François Scharffe <francois.scharffe@inria.fr> asked us, so this is what I responded.
Here is a description of what we do in English.
The implementation may vary, but this is the rough idea.
It is really quite simple, I guess.
We are primarily concerned with organisations, people, publications, projects, research areas.
Research areas we have done by hand against relatively fixed ontologies.
Organisations and projects work in similar ways top publications, but I will do the publications bit.
1) To start with, there is absolutely no linkage, so we do a “coldstart”, and this is done on paper titles only.
Extracting all the strings/uri pairs from all the KBs, we map the title to lower case strings of the alphanumerics; if the result is sufficiently long (>=20) and identical, then the uris are considered the same (”smushed”).
2) Now we can work on authors (string matching out of context would be too liberal).

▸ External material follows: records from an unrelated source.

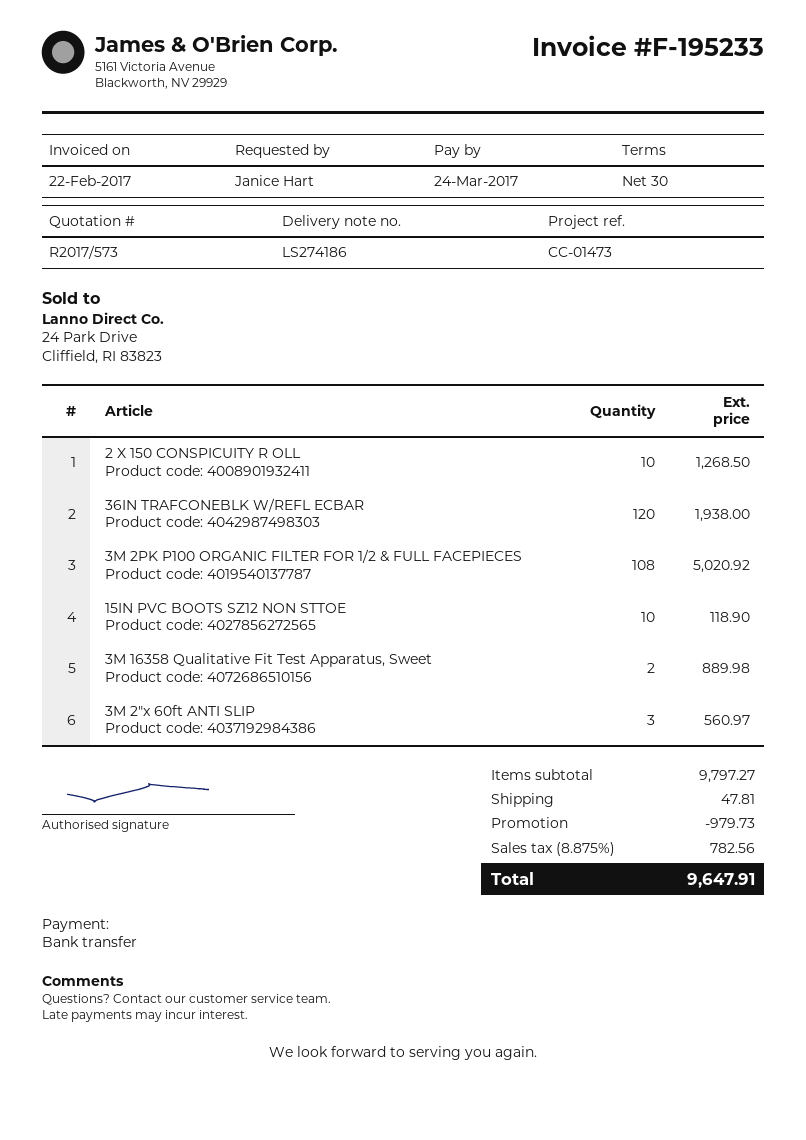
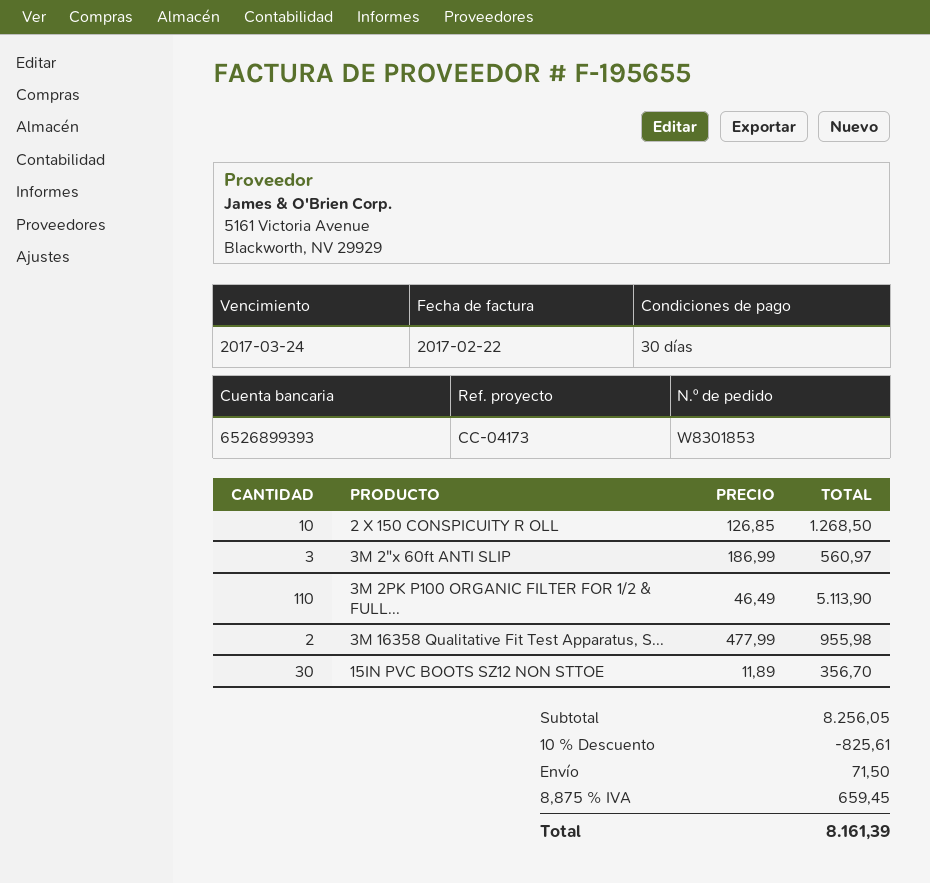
invoice number: F-195233 -> F-195655
reference: CC-01473 -> CC-04173
36IN TRAFCONEBLK W/REFL ECBAR: 120 for 1938.00 -> none
3M 2PK P100 ORGANIC FILTER FOR 1/2 & FULL FACEPIECES: 108 for 5020.92 -> 110 for 5113.90
15IN PVC BOOTS SZ12 NON STTOE: 10 for 118.90 -> 30 for 356.70
3M 16358 Qualitative Fit Test Apparatus, Sweet: 2 for 889.98 -> 2 for 955.98
subtotal: 9797.27 -> 8256.05
discount: 979.73 -> 825.61
shipping: 47.81 -> 71.50
tax: 8.875% = 782.56 -> 8.875% = 659.45
total: 9647.91 -> 8161.39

For the same (co-reffed) papers, the authors are fuzzy matched (cross product).
3) For each author string name, we find the co-authorship sets for each paper (we do this by starting with a each unique name, to make it easier).
If there is an overlap of two or more co-author strings between different sets, then these authors are smushed.

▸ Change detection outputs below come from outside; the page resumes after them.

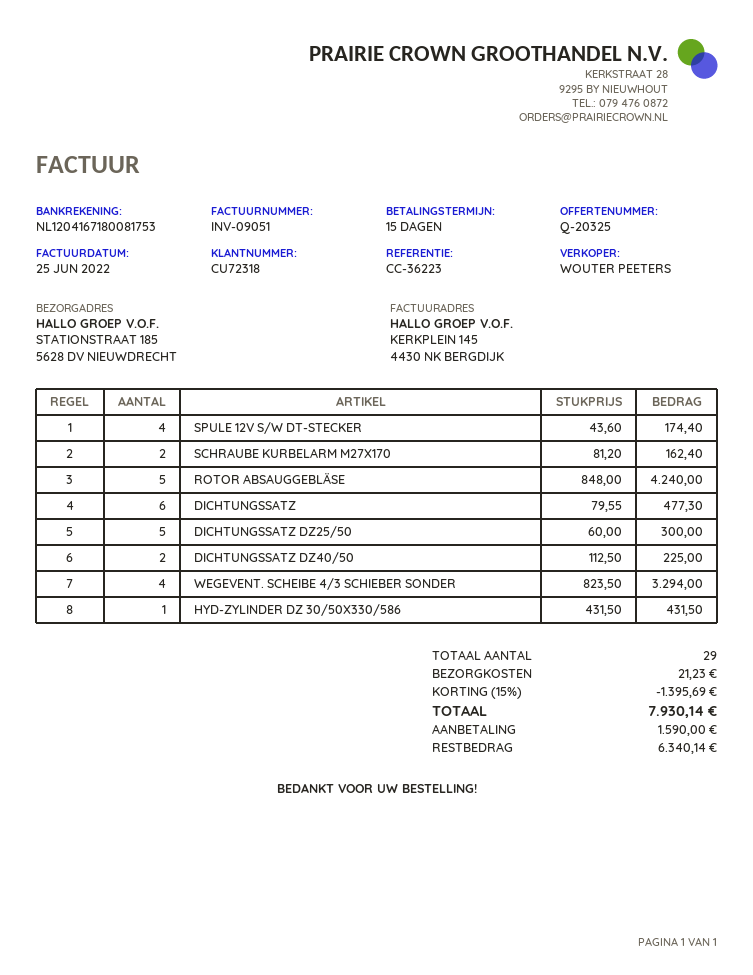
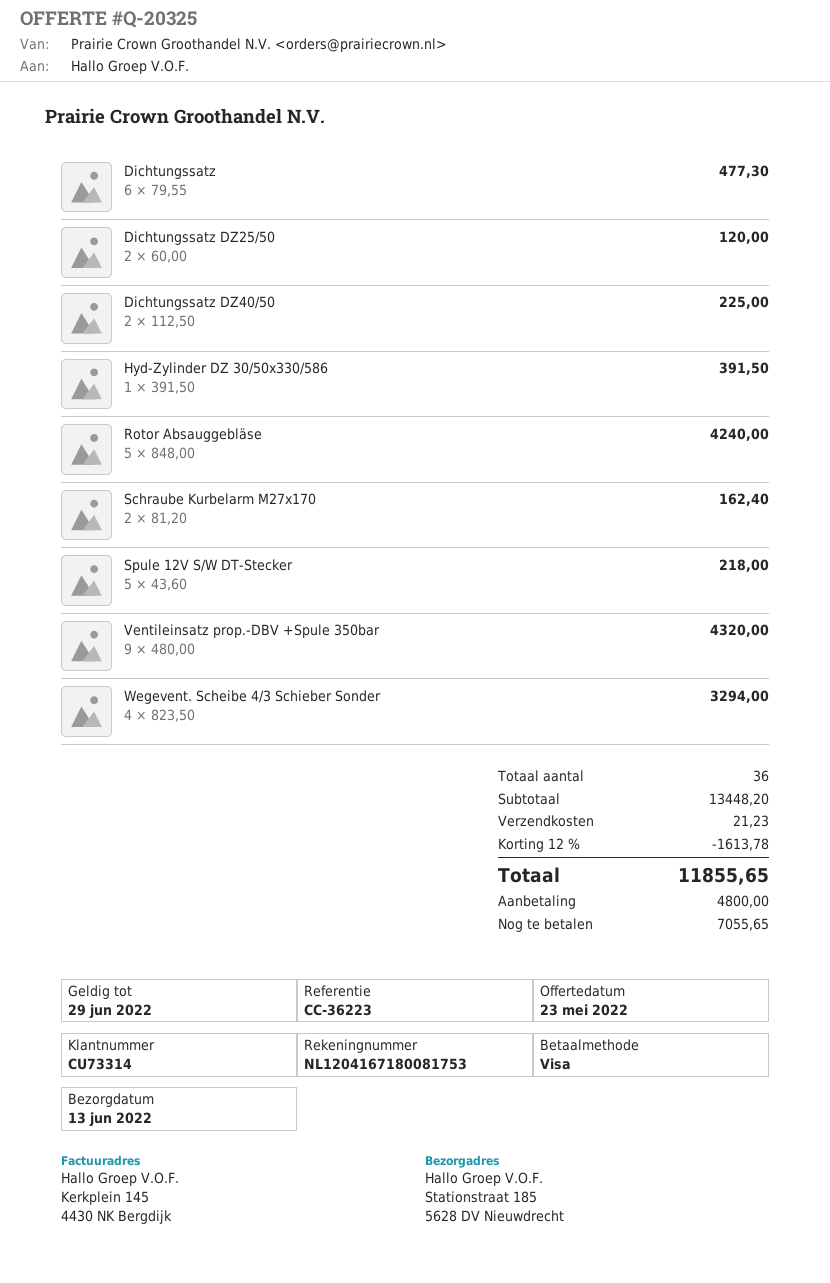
customer number: CU72318 -> CU73314
SPULE 12V S/W DT-STECKER: 4 x 43.60 = 174.40 -> 5 x 43.60 = 218.00
DICHTUNGSSATZ DZ25/50: 5 x 60.00 = 300.00 -> 2 x 60.00 = 120.00
HYD-ZYLINDER DZ 30/50X330/586: 1 x 431.50 = 431.50 -> 1 x 391.50 = 391.50
Ventileinsatz prop.-DBV +Spule 350bar: none -> 9 x 480.00 = 4320.00
total quantity: 29 -> 36
discount: 15% = 1395.69 -> 12% = 1613.78
total: 7930.14 -> 11855.65
deposit: 1590.00 -> 4800.00
balance: 6340.14 -> 7055.65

The matching of names for this is not fuzzy, but does match name variants, as identified by previous co-ref work on the URI for the author name we are looking at.

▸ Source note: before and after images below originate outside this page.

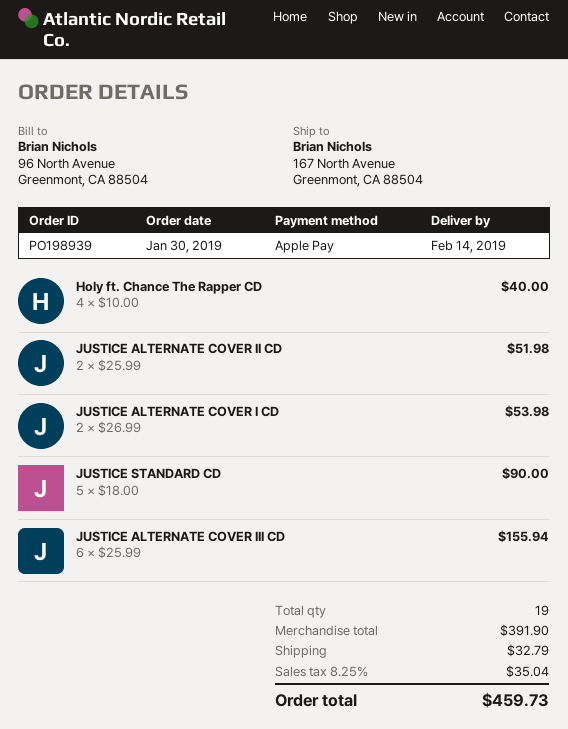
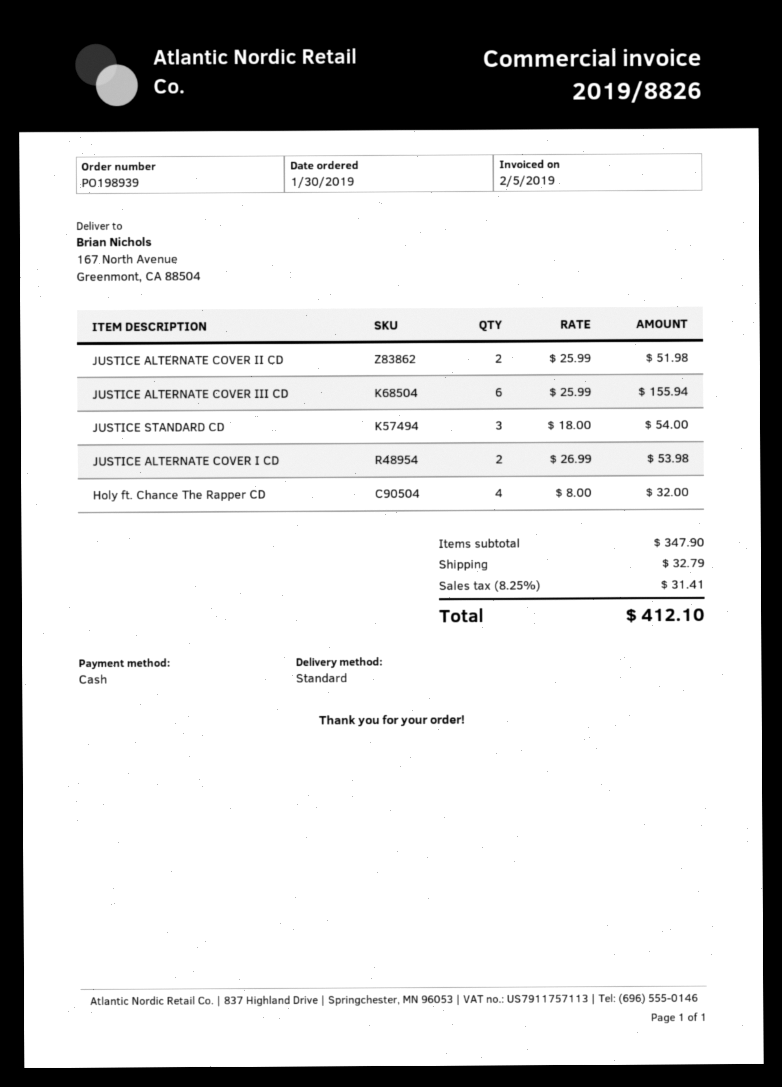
payment method: Apple Pay -> cash
Holy ft. Chance The Rapper CD: 4 x 10.00 = 40.00 -> 4 x 8.00 = 32.00
JUSTICE STANDARD CD: 5 x 18.00 = 90.00 -> 3 x 18.00 = 54.00
subtotal: 391.90 -> 347.90
tax: 8.25% = 35.04 -> 8.25% = 31.41
total: 459.73 -> 412.10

(Another way of looking at it is that if we find three authors of the same name as paper authors, we smush them.)
Also, if there are exactly two author with similar names, then we smush them.
4) The rest is dynamic. As users browse the data at rkbexplorer.com, we compute networks (communities of practice of closely related entities by domain-specific weighted RDF predicate). If strings are similar in the network, then they are smushed.